The global pandemic has been ongoing for already a year and people from all over the world have been struggling with the outcome of the pandemic. Especially hard for the economy and businesses. People don’t know how to deal with every aspect of a falling economy and don’t know how to have sufficient income in order to save families and jobs.
The struggle is very much real, and during this time, different people have come up with different decisions regarding the business strategies and plans. Some people found salvation in investing, others in trading, and some people in activities. Yet some activities became more popular than others.
With all of the businesses and the majority of the venues closed down for several months already, people are looking for new opportunities to comply with the new regulations and limitations. This had to do a lot with the local as well as international companies, who had to lay off a lot of employees and cut their expenditure costs.
With this being said, people have a lot of free time and can think of various activities. This has also become a very flamboyant period for creative people who turned their ideas and opinion into betting opportunities. Thus, while some bets on very impressive activities are considered to be part of gambling, simply paying for the same ideas is considered investing.
Investing In Quarantine
With more free time due to the Covid-19 quarantine, access to superannuation funds, and accessible low-cost brokers, many people have started investing in shares at a time when markets are particularly unpredictable and volatile. Internet stock chat rooms are buzzing with stories of substantial investment gains in a short time.
Some shares have led the recovery with staggering gains, which has led to frenzied speculation among investors who are searching for “the next big thing”. The central banks and the reserve banks have warned people of the potential risks and thus, advised them not to invest in risky stocks and risky activities. Yet, even with this considered, the number of retail broking accounts and trading volumes increased two to three times over the pandemic period.
On the other side, there is the betting industry, which is one of the biggest industries in the world with millions of people engaged in it. The betting industry seemed to stop during the pandemic, as there were no events and no activities going on, due to the regulations. Thus, many punters were left with nothing, for quite a long time.
Though, with the restrictions being lifted, the bets became a thing once again. The betting operators have admitted that they have accepted the weirdest bets, which were previously not even considered. Many punters have found a safer method of betting, which is betting with the cryptos. And still, betting on sports with Bitcoin is less attractive and less popular than betting on the vaccination period or the date of opening the borders.
While the investing culture is still the same, and the experiences of the investors and the punters are very similar to each other, there are two possible results, whether you win, or you lose. And yet, spending the same amount of money can be considered as two different activities.
Betting vs Investing
The casino always wins, the same goes with the betting operators. In trading, there are winners and losers. Historical data suggests that trading retail investors lose more often than they win, as there are casino professionals who know more than the typical retail investor playing the same “game”, selling when others are buying, and vice versa. So day trading is like walking into a casino of sorts. In gambling, the casino is there to prevent you from winning. The house edge may vary between games, but ultimately it always wins.
A big difference between investing and gambling is concentration risk. Like gambling, day trading typically involves a bet, investment on one or a small number of companies over a short time. As such, the upside may be high, but there is also the risk that underperformance by only one of the “bets” can significantly drag down the returns of the overall portfolio.

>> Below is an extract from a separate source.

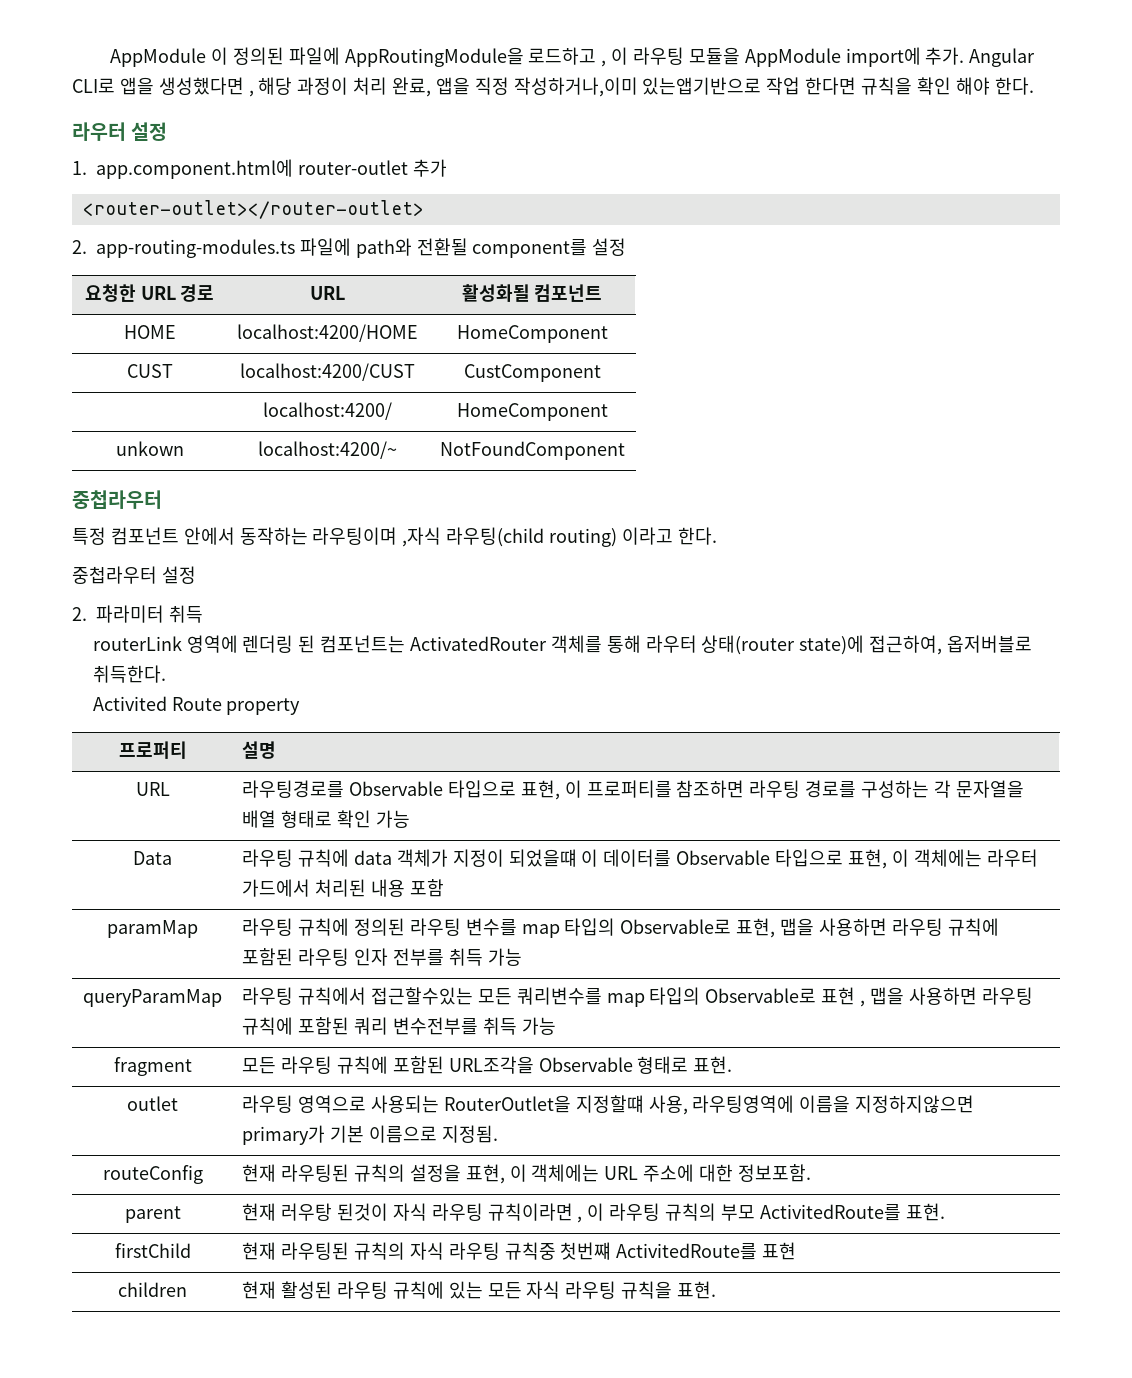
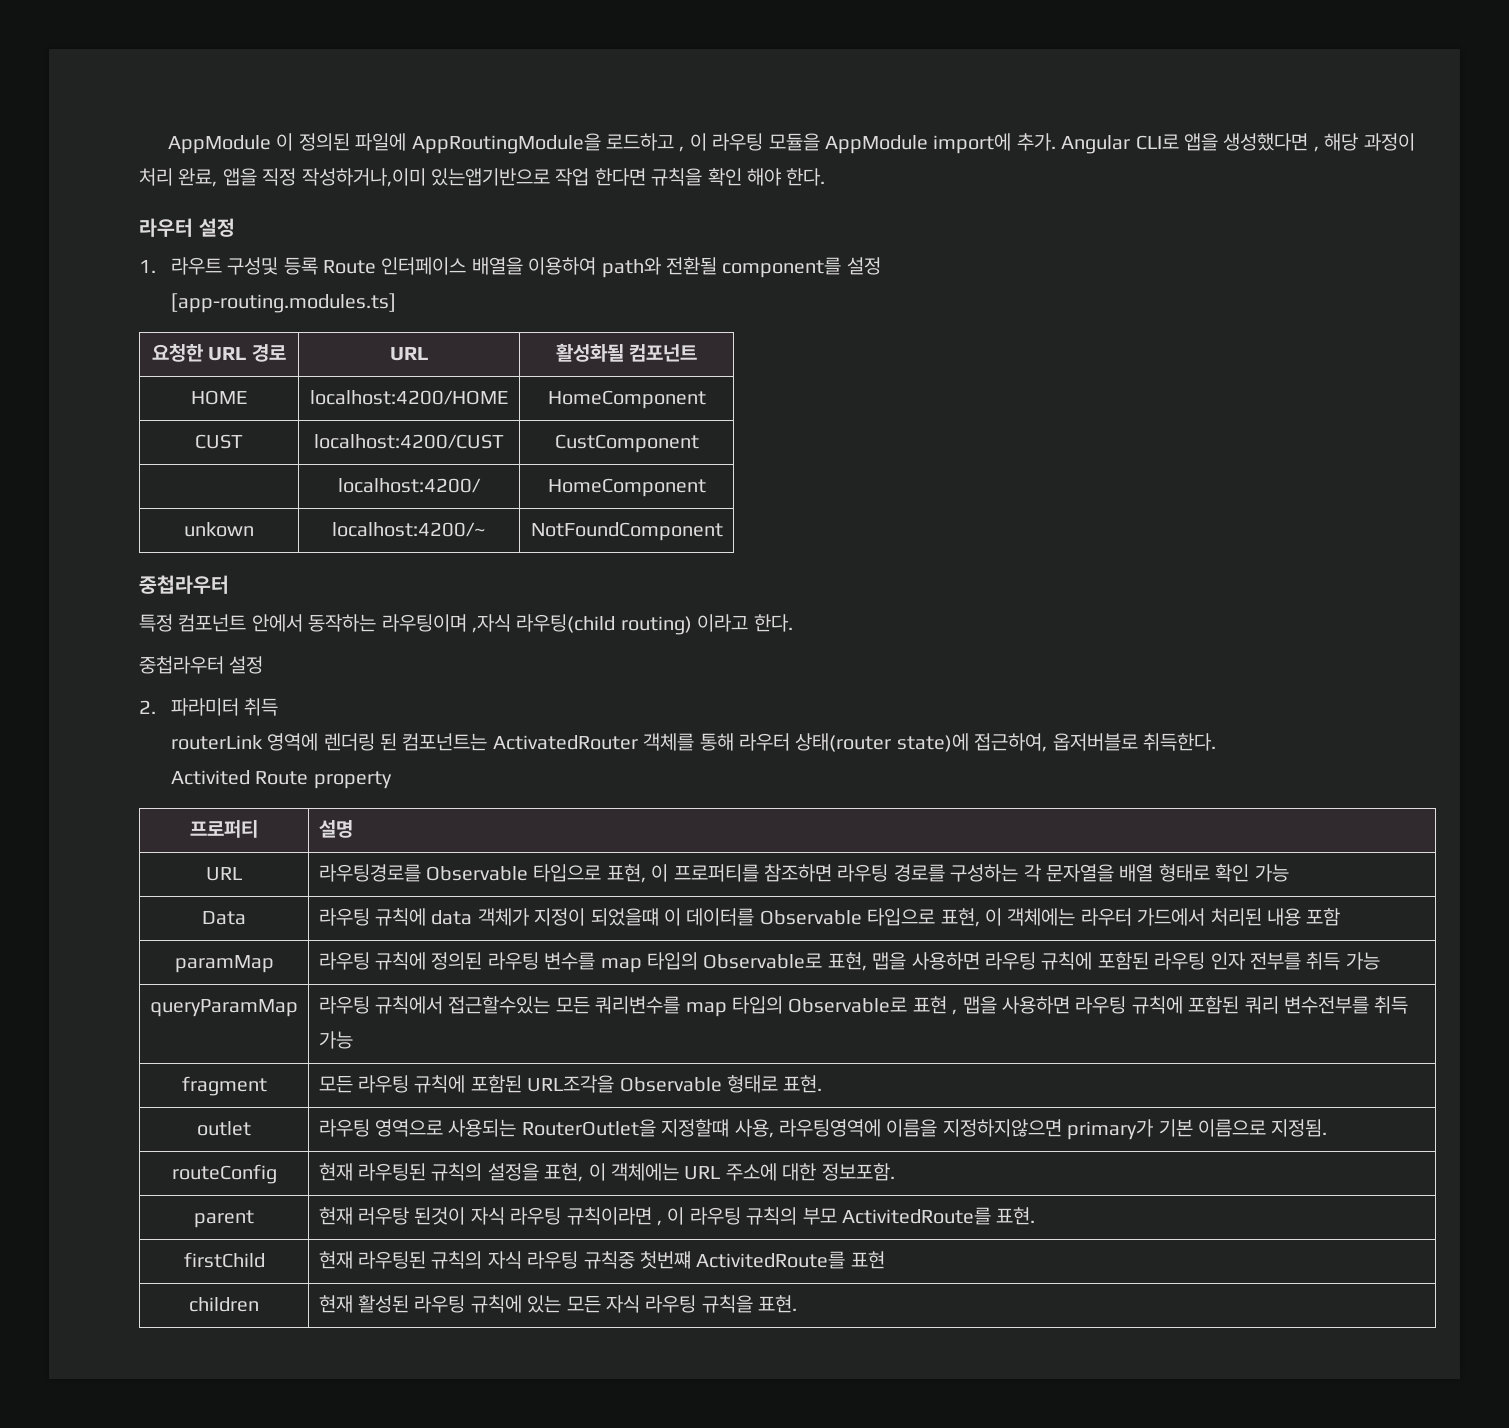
[96,159,447,179] [82,200,424,219] [72,238,351,258] app.component.html에 router-outlet 추가 // <router-outlet></router-outlet> // 2. app-routing-modules.ts 파일에 -> [170,257,597,275] 라우트 구성및 등록 Route 인터페이스 배열을 이용하여
(627, 247) none -> [170,293,396,313] // [app-routing.modules.ts]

Timing the market is hard. Sharemarkets can be highly unpredictable and irrational in the short term, as we’ve seen in recent months. Remember, each time you make a decision that buying a share of Company X will pay off, someone on the other end of the trade who has probably done a lot of research is “betting” that it’s best to sell the stock. Even so-called experts have a hard time timing the market, so the average punter stands little chance of winning in the very short-term.
So if picking stocks and timing the market is so hard, how do you grow your wealth over time? That’s where investing is different from gambling. Successful investing is built on several foundations that differ from simple gambling:
Time and patience. Investing is a long-term process. When you invest, you’re betting that the global economy and sharemarkets will grow over time, and history shows that over the medium to long term markets generally rise.
They tend to spread their investments across asset classes growth/defensive, regions are domestic/international, and sectors broad equity, infrastructure, technology, health care, etc. This smooths out volatility and investment returns over time, as there will be times when part of a portfolio falls while another part rises.
Day trading by definition can rack up transaction fees, which eat into investment returns. By investing for the long term, there are fewer transaction costs to erode returns. In this regard, ETFs are also effective investment vehicles given their low costs.
There are no guarantees in life or investing nor there are guarantees in betting. While it can be tempting to try to pick winners, the volatility and risks we’ve seen in both markets. So whether it is gambling or betting both are risky activities to have an eye on.